I’d like to point out that it was strangely coincidental that tenants of the Water Street house and apartments were suddenly moving out in the months before the CCEDC took ownership. The bankruptcy, which those properties were involved in, was filed in 2010.
Somehow the tenants were able to stay for four years, but couldn’t continue as tenants of the CCEDC? Hmmm … strange!
Demolishing those buildings now, without a developer, will have a sizable negative impact on property taxes. I’ve never looked up what the Tool Shed pays, but just the house, the apartment building and the former men’s shelter on Water Street look to pay more than $5,000 yearly. If those structures are removed, their assessed values drop precipitously. Including the Tool Shed, I wouldn’t be surprised if the net impact on property taxes is close to a loss of $10,000 per year for the borough and school system.
Those houses and buildings are blighted but look completely functional and refurbishable to me. For the record, I’m a carpenter and electrician and have worked extensively on home repairs, additions and most recently completely gutted and renovated the former Palumbo’s Meat Market in East End. With these buildings torn down, what happens if no developer is found and nothing is ever built? The citizens of the borough lose.
This begs the question … Why demolish buildings and make their sites “pad ready?” If a developer is going to build large buildings on these sites, there will have to be extensive foundation work done because of the proximity to the river and the fact that they are being built on what used to be a flood plain. The cost of bulldozing those buildings and hauling them away is largely negligible compared to the overall cost of a project like that. Tearing them down doesn’t serve the interest of marketing the sites … it conveniently serves to lower the CCEDC’s property tax burden.

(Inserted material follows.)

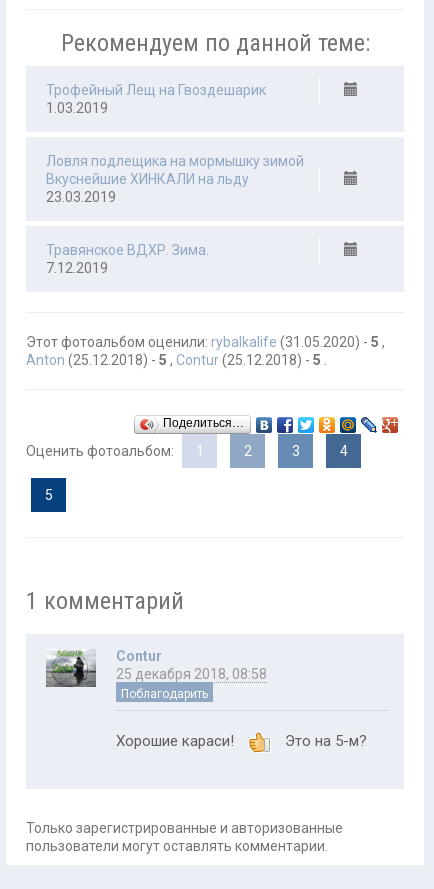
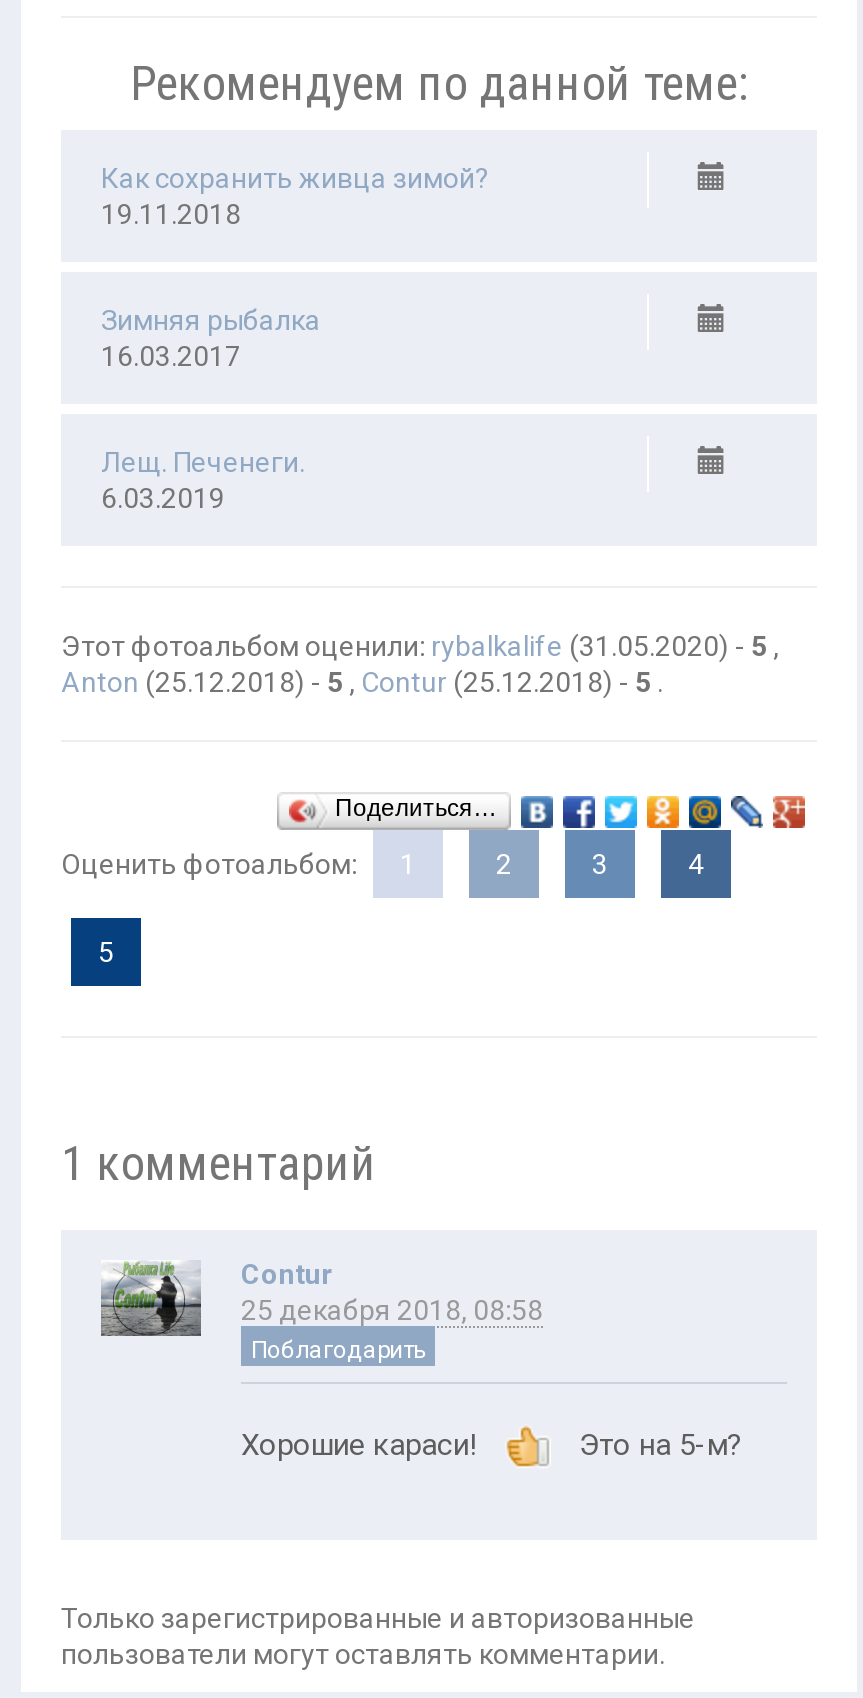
[46,82,266,116] Трофейный Лещ на Гвоздешарик | 1.03.2019 -> [101,162,489,230] Как сохранить живца зимой? | 19.11.2018
[46,153,304,205] Ловля подлещика на мормышку зимой | Вкуснейшие ХИНКАЛИ на льду | 23.03.2019 -> [101,304,321,372] Зимняя рыбалка | 16.03.2017
[46,242,209,276] Травянское ВДХР. Зима. | 7.12.2019 -> [101,446,305,514] Лещ. Печенеги. | 6.03.2019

Funniest is the final quote of your article: “We’re looking at deeding the land over to the developer who will make a capital investment. [The CCEDC] then uses that as leverage to do the Riverwalk project.” It’s comical that this project, which started as an idea for a Clearfield river walk park with NO commercial development, has become so convoluted that now commercial development is being used as “leverage” to create the park improvements that the original grant was for. My head hurts.